With the ever-growing presence of Natives on social media, it’s likely that you’ve come across Maggie Thompon’s work at least once or twice while scrolling through your feed. Thompson (Fond Du Lac Ojibwe) is a textile artist and designer, as well as the owner of Makwa Studio, where she crafts a variety of beanies, cowls, and scarves that are available for purchase through her website. In addition, she’s exhibited her work at places such as All My Relations Gallery, Minneapolis Institute of Art, and the Plains Art Museum.

For Thompson, art has always been part of her life. “Both of my parents were artists. My mom’s a painter and photographer, and my dad was a graphic designer, so I just kind of grew up with it.” After beginning to explore fine art in high school, Thompson earned her BFA in Textiles at the Rhode Island School of Design in 2013.

When she returned from college, Thompson worked part-time at a coffee shop while taking care of her father who had just been diagnosed with pancreatic cancer. At the same time, she was looking for ways to use her skills. “I was looking for textile jobs, but everything was at [places like] Target. I just needed something more flexible. So [Makwa Studio] started very small and on the side. I was living on a half-time coffee wage and bought small balls of yarn to knit my first hat.”

Now Thompson’s audience is growing, with people like Lieutenant Governor Peggy Flanagan appearing on Makwa Studio’s Instagram page wearing an “I Voted” beanie, one of Thompson’s latest projects.

For many, fine art is surrounded by an aura of aristocracy, which can act as a means of gatekeeping and often prevents many people from seeking it out or engaging with it. Because of this, Thompson wanted to create art that would actually reach people.
“I came from more of a fine arts background and after school, I was thinking about how to make artwork more accessible to other folks. So I thought I could make wearable art that would reach more people.”

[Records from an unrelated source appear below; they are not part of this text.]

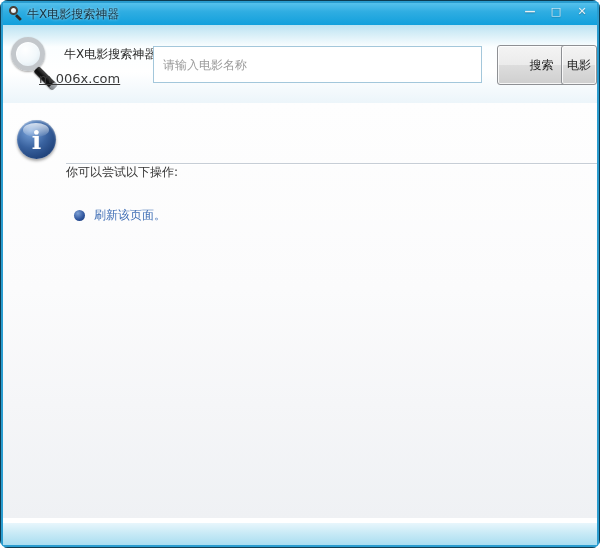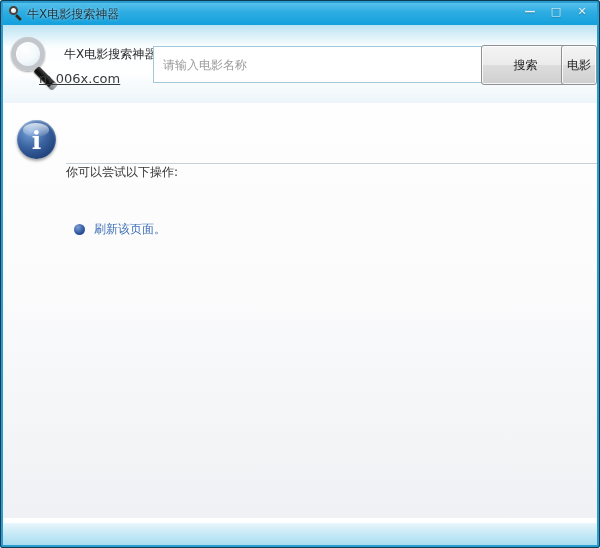--- a/index.html
+++ b/index.html
@@ -4,7 +4,7 @@
 <style>
   * { margin:0; padding:0; box-sizing:border-box; }
   html,body { width:600px; height:548px; font-family:"DejaVu Sans","Liberation Sans",sans-serif; }
-  .window { position:relative; width:600px; height:548px; background:#fff; overflow:hidden; border-radius:0; }
+  .window { position:relative; width:600px; height:548px; background:#fff; overflow:hidden; border-radius:8px; }
   .frame { position:absolute; inset:0; border-radius:3px; pointer-events:none; z-index:60;
            box-shadow: inset 0 0 0 1px #0e3c52, inset 0 0 0 3px #2a9ccf; }
 

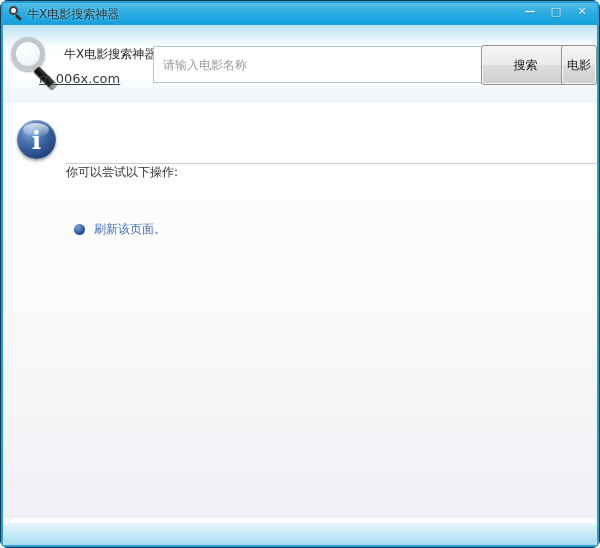--- a/index.html
+++ b/index.html
@@ -48,7 +48,7 @@
          font-size:12px; color:#1f1f1f; cursor:pointer; text-align:center;
          font-family:"DejaVu Sans","Liberation Sans",sans-serif;
          box-shadow:inset 0 0 0 1px rgba(255,255,255,.8); }
-  .btn-search { left:480px; width:89px; }
+  .btn-search { left:496px; width:89px; }
   .btn-movie  { left:560px; width:36px; }
 
   

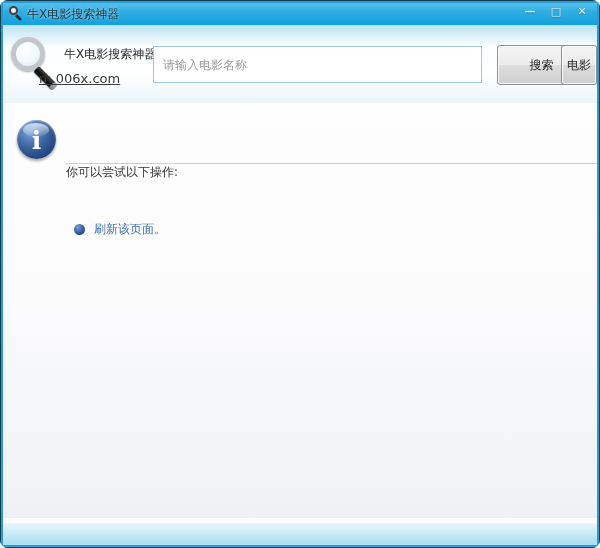--- a/index.html
+++ b/index.html
@@ -66,7 +66,7 @@
   .divider { position:absolute; left:65px; top:60px; width:532px; height:1px; background:#c7ced6;
              box-shadow:0 1px 0 #ffffff; }
   .suggestion-intro { position:absolute; left:65px; top:61px; font-size:12px; color:#333; white-space:nowrap; }
-  .action-row { position:absolute; left:73px; top:118px; display:flex; align-items:center; gap:9px;justify-content:space-between; }
+  .action-row { position:absolute; left:73px; top:104px; display:flex; align-items:center; gap:9px;justify-content:space-between; }
   .bullet { width:11px; height:11px; border-radius:50%; flex:0 0 auto;
             background:radial-gradient(circle at 35% 30%, #7c9fd4 0%, #2e549c 60%, #1c3a74 100%); }
   .refresh-link { font-size:12px; color:#3f6eb5; text-decoration:none; cursor:pointer; white-space:nowrap; }

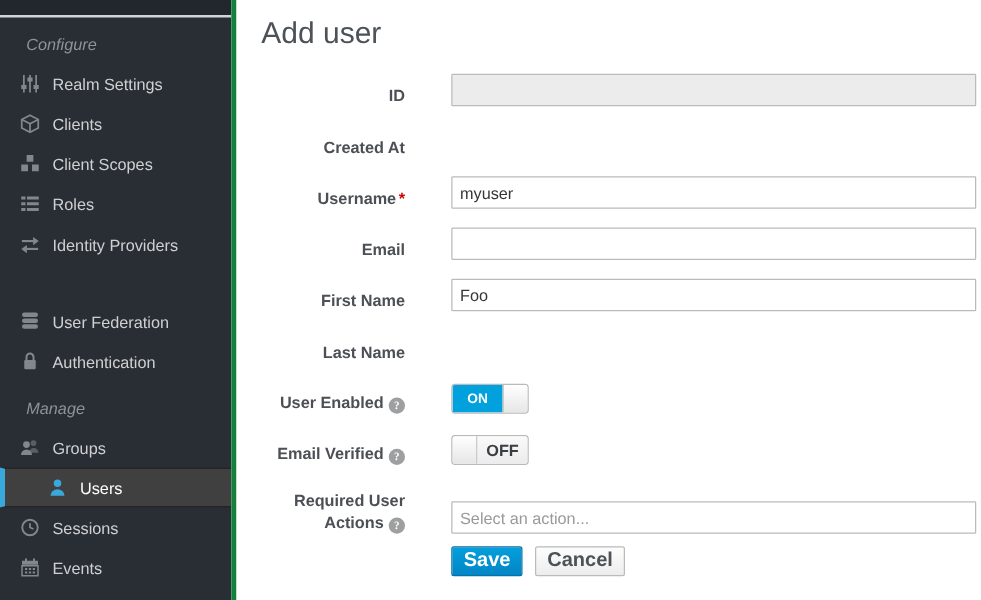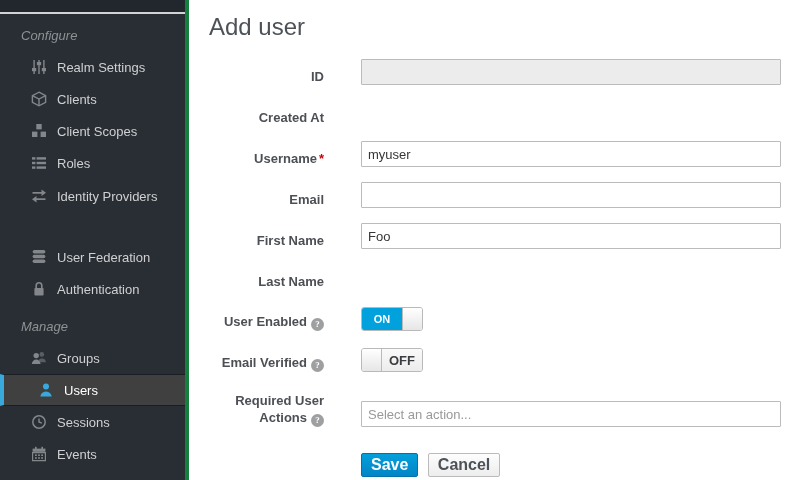--- a/index.html
+++ b/index.html
@@ -11,7 +11,7 @@
     background:#292e34; }
   .masthead-strip { height:14px; background:#22272d; border-bottom:2px solid #d3d4d5; }
   .nav-section-label { padding:14px 0 8px 21px; font-size:13px; color:#8f9295;font-style:italic; }
-  .nav-item { display:flex; align-items:center; height:32px; padding-left:31px;
+  .nav-item { display:flex; align-items:center; height:32px; padding-left:16px;
     font-size:13px; color:#cfd0d2; cursor:pointer; }
   .nav-item .ico { width:16px; height:16px; margin-right:10px; color:#83878c;
     flex:0 0 16px; display:inline-block; }

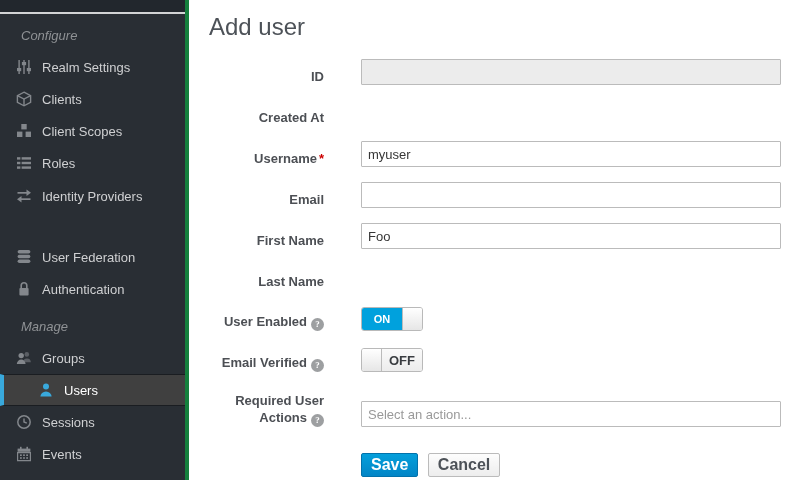--- a/index.html
+++ b/index.html
@@ -65,7 +65,7 @@
     border:1px solid #0272ab; color:#fff; }
   .btn-default { background:linear-gradient(to bottom,#fdfdfd,#ededed);
     border:1px solid #bbb; color:#4d5258; margin-left:5px; }
-  .row-required { margin-bottom:24px; }
+  .row-required { margin-bottom:8px; }
 </style>
 </head>
 <body>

The creation of Makwa Studio has allowed Thompson to follow this credo, especially in regard to the aid she’s offered during the pandemic.

With mask shortages occurring around the country in the early days of the pandemic, Thompson was inclined to use her abilities to help and ultimately created the Ribbon Mask Project, an initiative that aimed to provide as many masks as possible.

Thompson cites a desire to create a sense of community by creating ribbon masks. (Photo courtesy of http://makwastudio.com.)

“I started making masks pretty early on because folks in New York were talking about their shortage, so I started sewing and trying different patterns for masks. I was donating a lot for hospitals here, and then I started having individuals ask for them and then I made this one mask for a woman’s mother who was going through chemo. So then I was really thinking about protecting the vulnerable. I just wanted to keep making something that felt more special to people and thought of using ribbon.”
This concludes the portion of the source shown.